Vous vous désignez également en tant que diva. Est-ce que le spectacle traite aussi de la question de l’homme en tant que diva ou est-ce strictement lié aux femmes ?


Bien sûr, il y a des hommes divas traités de la même façon. Mais être une femme et une star rend les choses encore plus compliquées. Dans le monde entier, et sur le continent africain en particulier, il n’est pas facile d’être une femme. Je me permets même de dire que c’est le rôle ou le travail le plus difficile au monde. Comment puis-je, en tant qu’homme, travailler avec des femmes tout en prenant en compte le fait qu’elles doivent affronter tous ces désavantages ? Est-ce que je peux être sensible à cela en sachant que je ne pourrais jamais être à la place d’une femme ? Dans quelle mesure suis-je conscient de ces injustices et que puis-je faire ? Est-ce que je suis prêt à prendre mes responsabilités ?

 


Voulez-vous dire qu’il est plus dur d’être une femme diva dans les pays africains ?

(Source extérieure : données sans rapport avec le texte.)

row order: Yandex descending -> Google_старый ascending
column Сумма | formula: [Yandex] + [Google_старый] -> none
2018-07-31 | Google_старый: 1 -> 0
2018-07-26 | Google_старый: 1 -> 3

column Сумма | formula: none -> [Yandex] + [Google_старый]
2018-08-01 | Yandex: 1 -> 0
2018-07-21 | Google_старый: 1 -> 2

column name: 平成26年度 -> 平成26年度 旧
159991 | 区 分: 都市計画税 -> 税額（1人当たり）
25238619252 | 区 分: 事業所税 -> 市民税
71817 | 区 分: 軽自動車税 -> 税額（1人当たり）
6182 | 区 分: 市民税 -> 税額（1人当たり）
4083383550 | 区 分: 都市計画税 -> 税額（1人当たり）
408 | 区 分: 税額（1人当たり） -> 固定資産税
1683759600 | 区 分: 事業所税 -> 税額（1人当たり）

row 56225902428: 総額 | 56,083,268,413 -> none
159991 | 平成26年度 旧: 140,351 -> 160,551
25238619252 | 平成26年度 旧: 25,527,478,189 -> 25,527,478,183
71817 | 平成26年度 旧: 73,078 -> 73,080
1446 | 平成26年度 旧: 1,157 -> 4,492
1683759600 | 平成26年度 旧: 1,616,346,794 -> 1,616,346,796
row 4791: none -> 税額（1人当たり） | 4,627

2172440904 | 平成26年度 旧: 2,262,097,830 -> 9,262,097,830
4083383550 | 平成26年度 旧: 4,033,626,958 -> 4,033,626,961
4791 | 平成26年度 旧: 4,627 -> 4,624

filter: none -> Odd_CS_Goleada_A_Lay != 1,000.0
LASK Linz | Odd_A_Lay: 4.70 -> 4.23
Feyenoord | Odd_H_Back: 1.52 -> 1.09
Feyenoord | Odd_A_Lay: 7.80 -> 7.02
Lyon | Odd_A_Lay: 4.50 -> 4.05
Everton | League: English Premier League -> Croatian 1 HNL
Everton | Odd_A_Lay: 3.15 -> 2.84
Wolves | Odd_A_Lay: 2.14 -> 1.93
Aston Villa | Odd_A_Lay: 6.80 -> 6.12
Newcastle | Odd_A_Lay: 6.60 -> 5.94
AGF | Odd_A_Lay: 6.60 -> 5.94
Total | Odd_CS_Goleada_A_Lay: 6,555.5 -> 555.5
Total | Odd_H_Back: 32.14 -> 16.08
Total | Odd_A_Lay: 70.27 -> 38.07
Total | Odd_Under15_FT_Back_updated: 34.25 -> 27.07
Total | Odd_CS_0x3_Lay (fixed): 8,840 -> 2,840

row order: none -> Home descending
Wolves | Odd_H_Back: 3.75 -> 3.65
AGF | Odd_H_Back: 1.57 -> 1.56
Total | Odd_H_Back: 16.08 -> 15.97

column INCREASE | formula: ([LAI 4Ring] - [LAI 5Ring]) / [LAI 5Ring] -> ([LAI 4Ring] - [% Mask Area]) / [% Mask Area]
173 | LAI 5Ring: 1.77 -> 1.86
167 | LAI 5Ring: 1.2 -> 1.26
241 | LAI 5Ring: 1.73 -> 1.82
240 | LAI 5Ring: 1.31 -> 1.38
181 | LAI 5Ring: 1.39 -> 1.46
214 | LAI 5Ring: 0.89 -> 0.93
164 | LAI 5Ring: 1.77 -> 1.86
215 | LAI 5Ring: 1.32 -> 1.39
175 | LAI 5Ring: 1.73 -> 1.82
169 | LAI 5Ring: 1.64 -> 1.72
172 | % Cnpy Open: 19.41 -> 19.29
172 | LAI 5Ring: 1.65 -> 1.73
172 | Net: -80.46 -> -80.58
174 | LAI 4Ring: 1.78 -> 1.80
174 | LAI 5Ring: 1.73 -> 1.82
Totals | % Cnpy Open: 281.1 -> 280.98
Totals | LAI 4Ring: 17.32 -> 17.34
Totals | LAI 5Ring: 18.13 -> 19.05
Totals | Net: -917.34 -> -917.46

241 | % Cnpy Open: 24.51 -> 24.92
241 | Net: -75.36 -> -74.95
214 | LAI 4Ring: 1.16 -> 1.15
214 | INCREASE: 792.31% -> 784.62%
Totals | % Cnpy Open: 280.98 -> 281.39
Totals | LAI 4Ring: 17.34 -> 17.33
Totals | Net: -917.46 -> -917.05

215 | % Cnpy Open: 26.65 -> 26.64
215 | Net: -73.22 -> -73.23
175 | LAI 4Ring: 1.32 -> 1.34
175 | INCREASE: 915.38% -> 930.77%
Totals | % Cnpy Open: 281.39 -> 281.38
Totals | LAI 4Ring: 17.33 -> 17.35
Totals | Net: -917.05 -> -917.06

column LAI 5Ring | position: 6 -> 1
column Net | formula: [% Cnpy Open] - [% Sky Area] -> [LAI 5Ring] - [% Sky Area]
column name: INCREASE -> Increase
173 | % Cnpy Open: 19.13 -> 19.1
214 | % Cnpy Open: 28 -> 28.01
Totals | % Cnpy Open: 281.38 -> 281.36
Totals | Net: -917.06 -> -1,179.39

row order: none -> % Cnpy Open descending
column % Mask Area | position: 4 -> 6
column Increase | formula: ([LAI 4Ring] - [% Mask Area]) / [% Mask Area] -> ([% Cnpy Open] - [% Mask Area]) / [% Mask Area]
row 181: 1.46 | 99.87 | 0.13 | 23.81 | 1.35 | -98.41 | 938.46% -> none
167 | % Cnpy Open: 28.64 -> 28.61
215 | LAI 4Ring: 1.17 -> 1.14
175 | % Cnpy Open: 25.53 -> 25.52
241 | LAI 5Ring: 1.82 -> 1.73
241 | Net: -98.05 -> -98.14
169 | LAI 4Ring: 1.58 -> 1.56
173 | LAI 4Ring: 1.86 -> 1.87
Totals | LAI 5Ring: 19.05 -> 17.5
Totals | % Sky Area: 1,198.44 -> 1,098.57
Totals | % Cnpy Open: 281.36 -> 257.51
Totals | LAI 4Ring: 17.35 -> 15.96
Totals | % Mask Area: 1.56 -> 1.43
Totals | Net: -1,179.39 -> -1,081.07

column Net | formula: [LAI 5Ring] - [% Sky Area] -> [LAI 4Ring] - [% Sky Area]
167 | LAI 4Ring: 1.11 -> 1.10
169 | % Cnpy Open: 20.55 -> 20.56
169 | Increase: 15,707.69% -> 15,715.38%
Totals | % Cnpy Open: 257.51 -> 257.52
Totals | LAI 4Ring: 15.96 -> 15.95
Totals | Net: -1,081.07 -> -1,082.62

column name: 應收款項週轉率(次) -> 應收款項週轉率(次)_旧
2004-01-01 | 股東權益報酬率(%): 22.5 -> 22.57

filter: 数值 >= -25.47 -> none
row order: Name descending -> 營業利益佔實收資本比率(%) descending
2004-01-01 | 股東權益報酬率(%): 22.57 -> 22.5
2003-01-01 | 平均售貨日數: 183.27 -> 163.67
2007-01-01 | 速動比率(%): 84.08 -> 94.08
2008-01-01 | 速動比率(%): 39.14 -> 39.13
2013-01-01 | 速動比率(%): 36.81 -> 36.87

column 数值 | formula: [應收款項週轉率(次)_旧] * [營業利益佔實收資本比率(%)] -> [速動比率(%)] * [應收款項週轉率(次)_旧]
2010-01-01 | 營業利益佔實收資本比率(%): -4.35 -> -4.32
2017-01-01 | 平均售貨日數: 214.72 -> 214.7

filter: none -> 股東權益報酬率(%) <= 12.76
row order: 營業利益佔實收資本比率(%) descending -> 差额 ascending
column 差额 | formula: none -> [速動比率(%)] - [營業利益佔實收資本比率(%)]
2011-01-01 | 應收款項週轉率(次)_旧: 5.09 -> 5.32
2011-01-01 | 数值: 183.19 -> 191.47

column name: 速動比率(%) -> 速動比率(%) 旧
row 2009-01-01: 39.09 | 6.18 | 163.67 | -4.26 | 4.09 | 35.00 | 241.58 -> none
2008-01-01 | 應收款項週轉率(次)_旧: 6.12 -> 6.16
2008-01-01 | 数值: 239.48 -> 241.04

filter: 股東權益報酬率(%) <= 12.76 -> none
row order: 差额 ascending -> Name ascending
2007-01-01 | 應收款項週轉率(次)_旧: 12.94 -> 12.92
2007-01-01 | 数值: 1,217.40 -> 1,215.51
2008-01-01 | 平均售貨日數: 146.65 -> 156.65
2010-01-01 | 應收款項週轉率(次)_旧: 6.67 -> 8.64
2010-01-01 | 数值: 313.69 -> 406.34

Notre percussionniste, Huguette Tolinga, est originaire de Kinshasa. Au Congo, c’est exceptionnel de voir une femme qui fait des percussions car c’est un monde dominé par des hommes. Être une femme percussionniste talentueuse devrait inspirer beaucoup de respect, mais les gens diraient plutôt : « Cette femme est comme un homme ». Ils insinuent que ce n’est pas bien pour une femme d’être forte. Notre société préfère les femmes soumises. Il faut beaucoup de force pour s’affirmer, investir cet espace et être une figure de proue.

Il n’y a que trois femmes sur scène, mais elles sont toutes pleines de détermination. Elles sont si fortes que les quatre artistes masculins qui les entourent ne les privent pas de leur énergie. Cette représentation est en quelque sorte une célébration de la force de ces femmes, une ode à la conscience du fait que la force n’est pas en contradiction avec la beauté. Souvent, dans les sociétés traditionnelles, les gens ont peur des femmes fortes parce qu’elles ne mettent pas la force, la beauté et la délicatesse sur le même pied d’égalité. Not Another Diva est une tentative de créer un espace pour la force de ces femmes autant que pour leur beauté et leur fragilité. L’art ne peut pas changer toute une société, mais il peut changer les gens, et c’est là que cela commence. Il s’agit d’ouvrir l’espace, d’inviter les gens à venir et espérer qu’ils seront touchés et commenceront un nouveau voyage.